FDA Warns 14 International Medical Device Companies
The US Food and Drug Administration (FDA) has released a slew of warning letters—14 in total—sent from the Center for Devices and Radiological Health's (CDRH) Office of Compliance to five device manufacturers located in the UK, three in China, two in Germany, and one each in Argentina, France, Italy and the Philippines.

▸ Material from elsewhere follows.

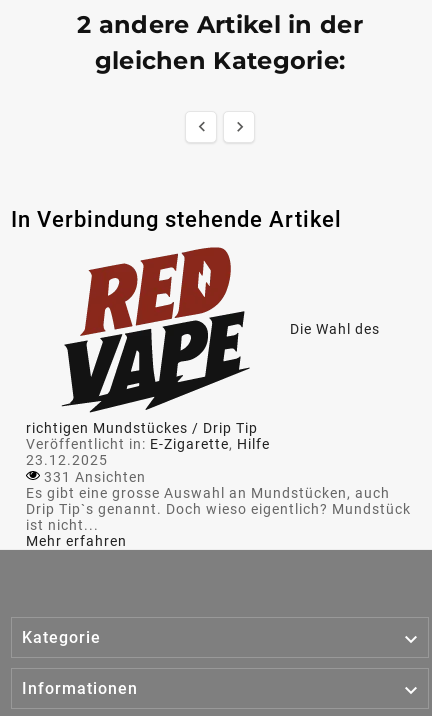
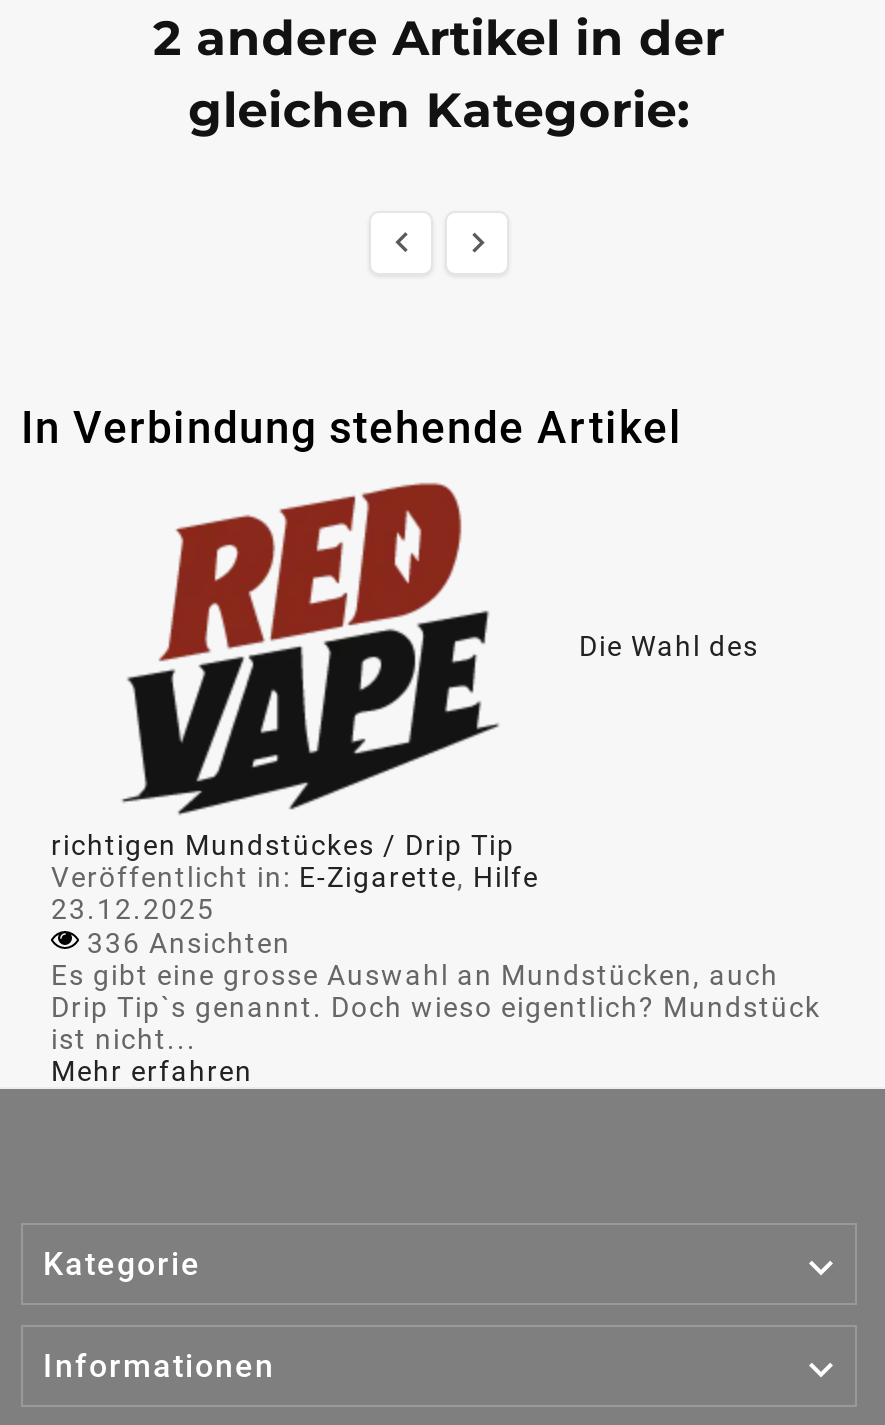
[44,469,146,485] 331 Ansichten -> [87,928,291,960] 336 Ansichten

By far the most common issues cited by FDA were:
| Number of Citations | Issue |
|---|
| 11 |
Failure to establish and maintain adequate procedures for implementing corrective and preventative action (CAPA), as required by 21 CFR 820.100(a)
|
| 8 |
Failure to establish and maintain adequate procedures for receiving, reviewing, and evaluating complaints by a formally designated unit, as required by 21 CFR 820.198(a)
|
| 7 |
Failure to adequately establish and maintain procedures to control product that does not conform to specified requirements, as required by 21 CFR 820.90(a)
|
| 6 |
Failure to establish and maintain procedures to ensure that all purchased or otherwise received products and services conform to specified requirements, as required by CFR 820.50
|
Additionally, nearly all of the warning letters (11 out of 14) cited the recipient for violating a subsection of 21 CFR 820.30, which requires manufacturers to establish and maintain procedures related to device design.
Medical device reporting was also cited as an issue in five of the warning letters, with FDA saying the companies failed to develop, maintain and implement medical device reporting requirements.
In four of the 14 warning letters, FDA says it did not review all or part of the companies' responses to their respective inspection observations because they were sent after the 15-day window in which FDA requires a response.